*** Supplied records
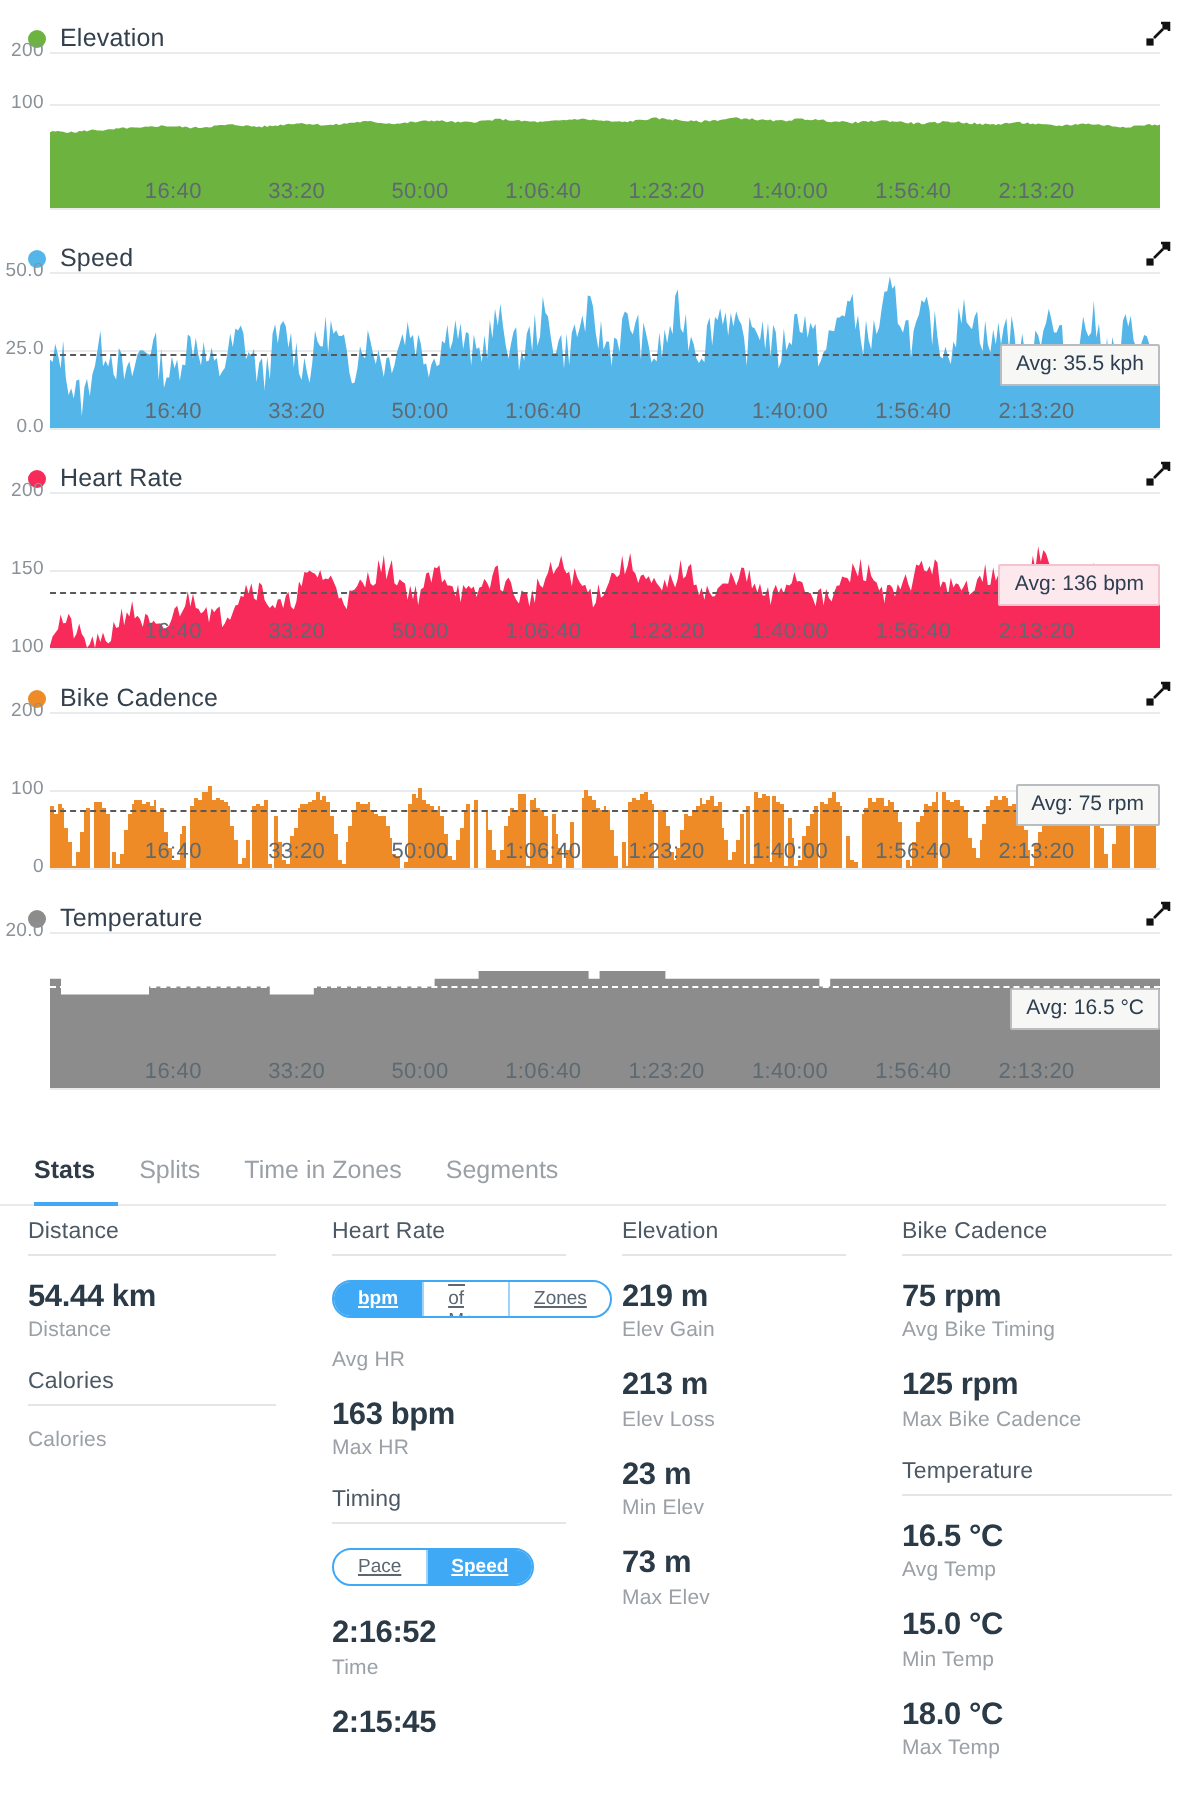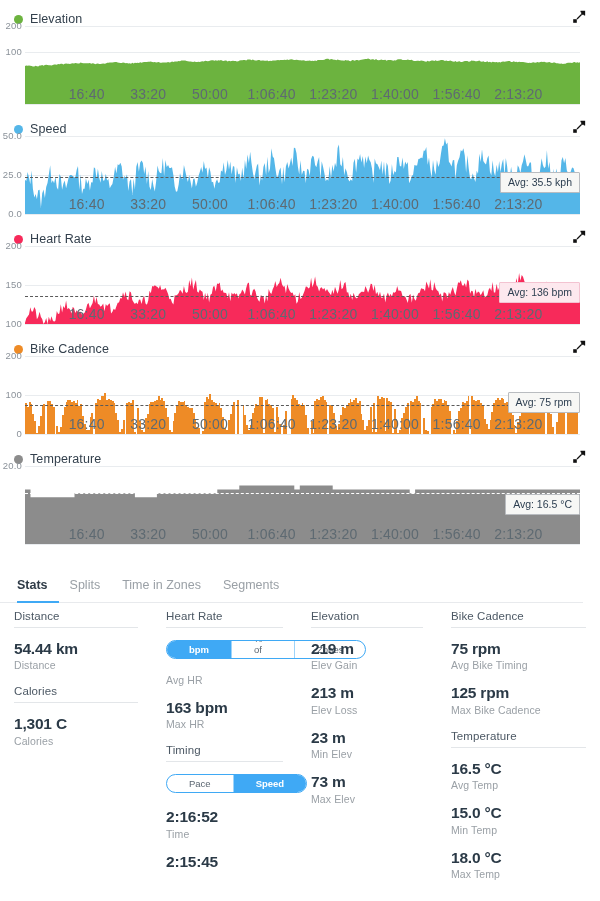--- a/index.html
+++ b/index.html
@@ -27,21 +27,21 @@
   .plot { position: absolute; left: 25px; top: 0; width: 555px; height: 78px; overflow: hidden; }
 
   .gridline { position: absolute; left: 25px; width: 555px; height: 1px; background: #e9ecef; }
   .ylab {
     position: absolute; font-size: 9.5px; color: #8a9199; text-align: right;
     width: 40px; left: -18px; letter-spacing: .2px;
   }
   .ylab.inside { color: #ffffff; }
 
   .xlab {
-    position: absolute; font-size: 14px; color: #7d848c; letter-spacing: .2px;
+    position: absolute; font-size: 11px; color: #7d848c; letter-spacing: .2px;
     transform: translateX(-50%); bottom: 2px;
   }
   .xlab.on-fill { color: #5d6view; color: #5e6a72; }
 
   .avg-line {
     position: absolute; left: 0; width: 100%; height: 0;
     border-top: 1px dashed #5a5a5a;
   }
   .avg-line.light { border-top-color: #ffffff; }
 
@@ -80,22 +80,22 @@
   .val { font-size: 15.5px; color: #2b3a47; font-weight: bold; letter-spacing: -.2px; line-height: 1.25; }
   .lab { font-size: 10.5px; color: #9aa0a6; margin-top: 1px; margin-bottom: 12px; letter-spacing: .1px; }
   .lab:last-child { margin-bottom: 0; }
 
   
   .seg {
     display: inline-flex; border: 1px solid #3fa9f5; border-radius: 11px;
     overflow: hidden; margin-bottom: 14px; height: 19px; align-items: stretch;
   }
   .seg span {
-    font-size: 9.5px; padding: 0 22px; display: flex; align-items: center;
-    color: #5b6671; cursor: pointer; border-right: 1px solid #9ed4fa;
+    font-size: 9.5px; padding: 0 12px; display: flex; align-items: center;
+    color: #5b6671; cursor: pointer; border-right: 1px solid #9ed4fa; text-decoration: underline;
   }
   .seg span:last-child { border-right: none; }
   .seg span.on { background: #3fa9f5; color: #ffffff; font-weight: bold; }
 </style>
 </head>
 <body>
 
 <div class="page">
 
   <div id="charts-root">
@@ -576,21 +576,20 @@
   <div class="stats">
 
     <div class="col c1">
       <div class="grp">
         <div class="grp-title">Distance</div>
         <div class="val">54.44 km</div>
         <div class="lab">Distance</div>
       </div>
       <div class="grp">
         <div class="grp-title">Calories</div>
-        <div class="val">1,301 C</div>
         <div class="lab">Calories</div>
       </div>
     </div>
 
     <div class="col c2">
       <div class="grp">
         <div class="grp-title">Heart Rate</div>
         <div class="seg" id="hr-toggle">
             <span class="on">bpm</span>
             <span>% of Max</span>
******
- **Task directions**
Leaving out all pictures, transcribe the listing exactly.

- **Task output**
--- a/index.html
+++ b/index.html
@@ -27,21 +27,21 @@
   .plot { position: absolute; left: 25px; top: 0; width: 555px; height: 78px; overflow: hidden; }
 
   .gridline { position: absolute; left: 25px; width: 555px; height: 1px; background: #e9ecef; }
   .ylab {
     position: absolute; font-size: 9.5px; color: #8a9199; text-align: right;
     width: 40px; left: -18px; letter-spacing: .2px;
   }
   .ylab.inside { color: #ffffff; }
 
   .xlab {
-    position: absolute; font-size: 14px; color: #7d848c; letter-spacing: .2px;
+    position: absolute; font-size: 11px; color: #7d848c; letter-spacing: .2px;
     transform: translateX(-50%); bottom: 2px;
   }
   .xlab.on-fill { color: #5d6view; color: #5e6a72; }
 
   .avg-line {
     position: absolute; left: 0; width: 100%; height: 0;
     border-top: 1px dashed #5a5a5a;
   }
   .avg-line.light { border-top-color: #ffffff; }
 
@@ -80,22 +80,22 @@
   .val { font-size: 15.5px; color: #2b3a47; font-weight: bold; letter-spacing: -.2px; line-height: 1.25; }
   .lab { font-size: 10.5px; color: #9aa0a6; margin-top: 1px; margin-bottom: 12px; letter-spacing: .1px; }
   .lab:last-child { margin-bottom: 0; }
 
   
   .seg {
     display: inline-flex; border: 1px solid #3fa9f5; border-radius: 11px;
     overflow: hidden; margin-bottom: 14px; height: 19px; align-items: stretch;
   }
   .seg span {
-    font-size: 9.5px; padding: 0 22px; display: flex; align-items: center;
-    color: #5b6671; cursor: pointer; border-right: 1px solid #9ed4fa;
+    font-size: 9.5px; padding: 0 12px; display: flex; align-items: center;
+    color: #5b6671; cursor: pointer; border-right: 1px solid #9ed4fa; text-decoration: underline;
   }
   .seg span:last-child { border-right: none; }
   .seg span.on { background: #3fa9f5; color: #ffffff; font-weight: bold; }
 </style>
 </head>
 <body>
 
 <div class="page">
 
   <div id="charts-root">
@@ -576,21 +576,20 @@
   <div class="stats">
 
     <div class="col c1">
       <div class="grp">
         <div class="grp-title">Distance</div>
         <div class="val">54.44 km</div>
         <div class="lab">Distance</div>
       </div>
       <div class="grp">
         <div class="grp-title">Calories</div>
-        <div class="val">1,301 C</div>
         <div class="lab">Calories</div>
       </div>
     </div>
 
     <div class="col c2">
       <div class="grp">
         <div class="grp-title">Heart Rate</div>
         <div class="seg" id="hr-toggle">
             <span class="on">bpm</span>
             <span>% of Max</span>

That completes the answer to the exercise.